The measure of the angle is nineteen times greater than its supplement.
what is the measure of the supplement?
can someone help me with this.(2 votes)
- I feel like bad for the mom in this situation. She gets such a tiny amount. couldn't you just split it into 3 equal slices? Your slice isn't even a slice, it's like 2 slices. lol(2 votes)
- ok....this is a 4 min 33 sec video. when i found it out in less than a minut. half pie = 180 deg. mum slice so remaining 150. it will be 3x because little bro slice = x your slice equal to double so 2x. then x=150/3. x= 50. little bro slice = x so 50 ,yours 2x so 50*2 = 100. done(3 votes)

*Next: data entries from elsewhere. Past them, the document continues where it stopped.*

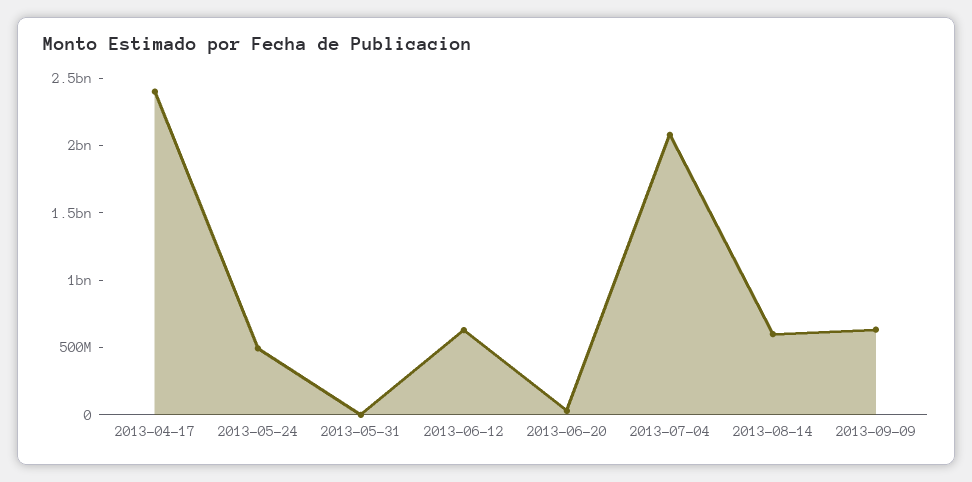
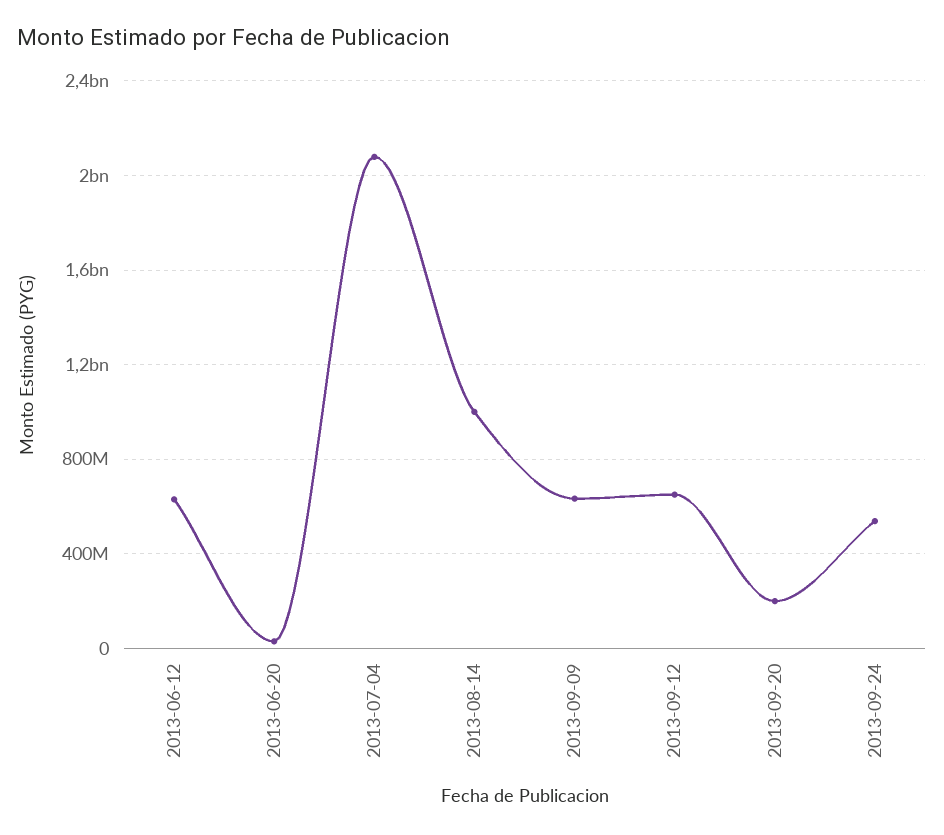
2013-04-17: 2400000000 -> none
2013-05-24: 500000000 -> none
2013-05-31: 0 -> none
2013-08-14: 600000000 -> 1000000000
2013-09-12: none -> 650000000
2013-09-20: none -> 200000000
2013-09-24: none -> 550000000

- First: mum slice? little bro slice? whaaat?
Second: Sal has to explain things in detail to make sure that EVERYONE gets what he's saying.(2 votes)

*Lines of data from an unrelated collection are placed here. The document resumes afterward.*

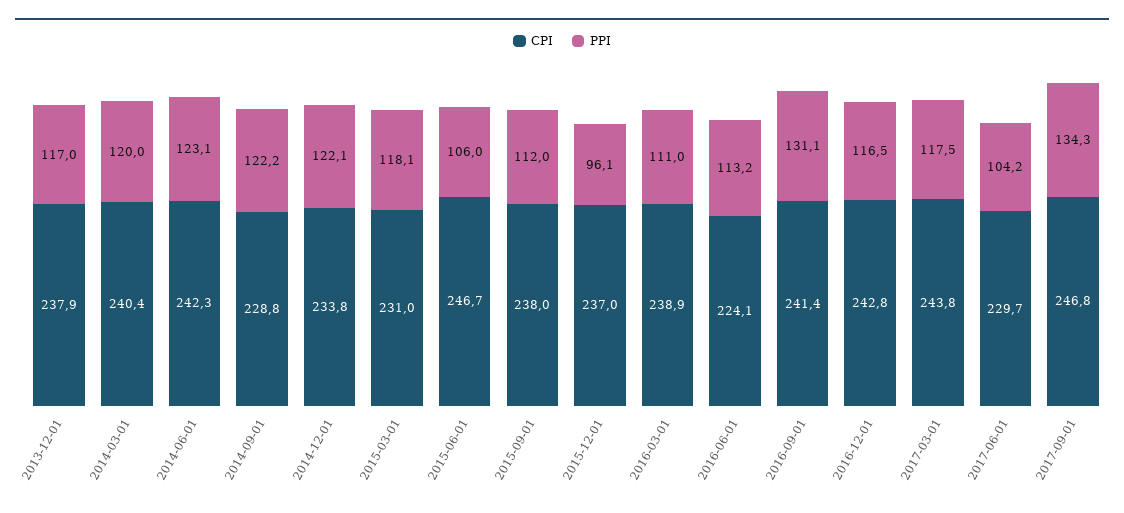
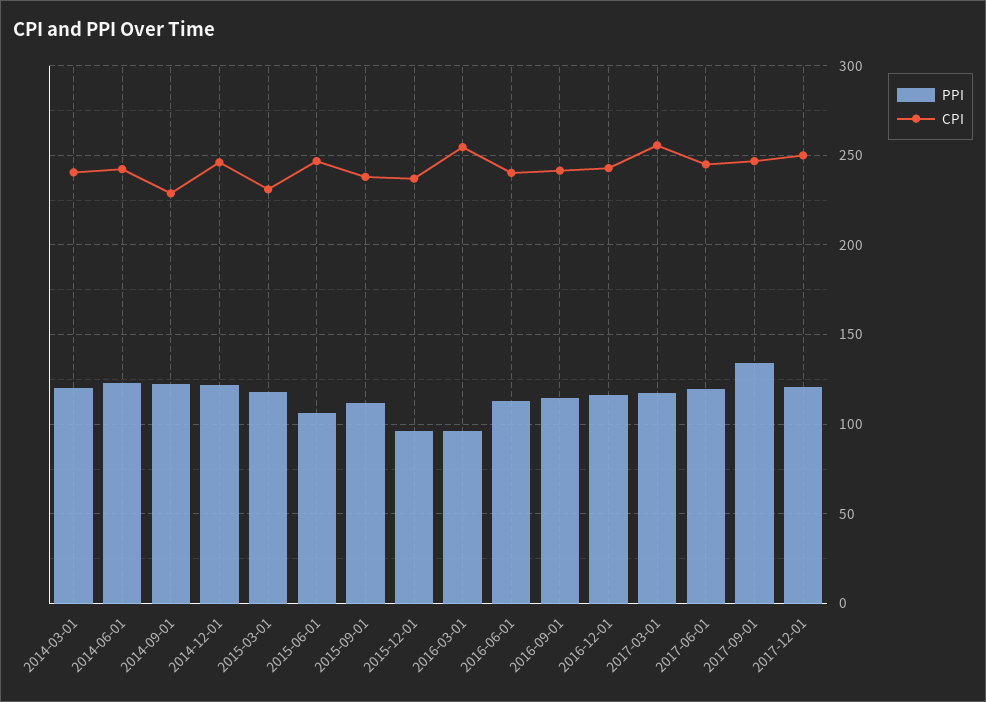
CPI, 2013-12-01: 237.9 -> none
PPI, 2013-12-01: 117 -> none
CPI, 2014-12-01: 233.8 -> 245
CPI, 2016-03-01: 238.9 -> 255
PPI, 2016-03-01: 111 -> 95
CPI, 2016-06-01: 224.1 -> 240
PPI, 2016-09-01: 131.1 -> 115
CPI, 2017-03-01: 243.8 -> 255
CPI, 2017-06-01: 229.7 -> 245
PPI, 2017-06-01: 104.2 -> 120
PPI, 2017-12-01: none -> 120
CPI, 2017-12-01: none -> 250

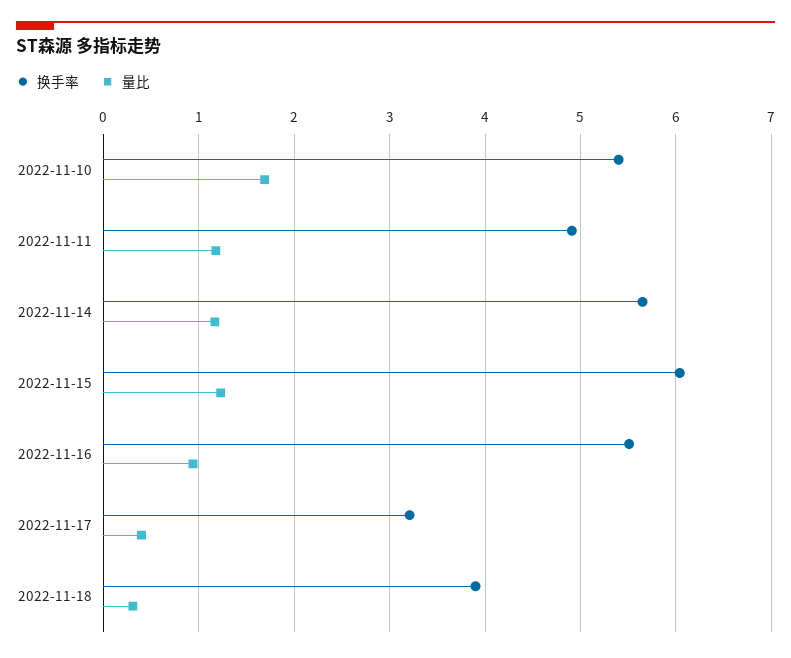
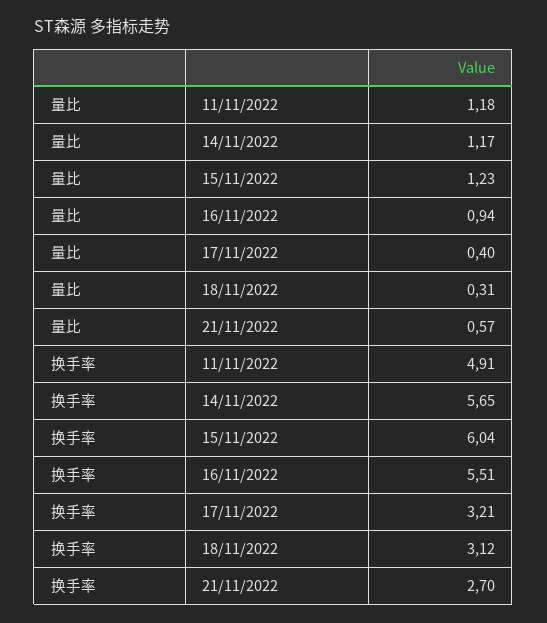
换手率, 2022-11-10: 5.4 -> none
量比, 2022-11-10: 1.7 -> none
换手率, 2022-11-18: 3.9 -> 3.12
量比, 21/11/2022: none -> 0.57
换手率, 21/11/2022: none -> 2.7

- can you help me with angle addition postulate(3 votes)
- The angle addition postulate states two angles that share a ray add up to make up a larger angle. This is useful to know because if you know two of the angles, you can figure out the third.
<ABC + <ABD= <CBD
You subtract 42 from 87 because you are removing one angle from the larger angle to find the other smaller angle.
I hope this helped!(1 vote)
- i think the answer is: mom eat 30 degree and little bro eat 50 degree, i eat 100 degree. isn't this a silly question? [laugh and cry](2 votes)
- who is giving their brother pie I'm taking it all(2 votes)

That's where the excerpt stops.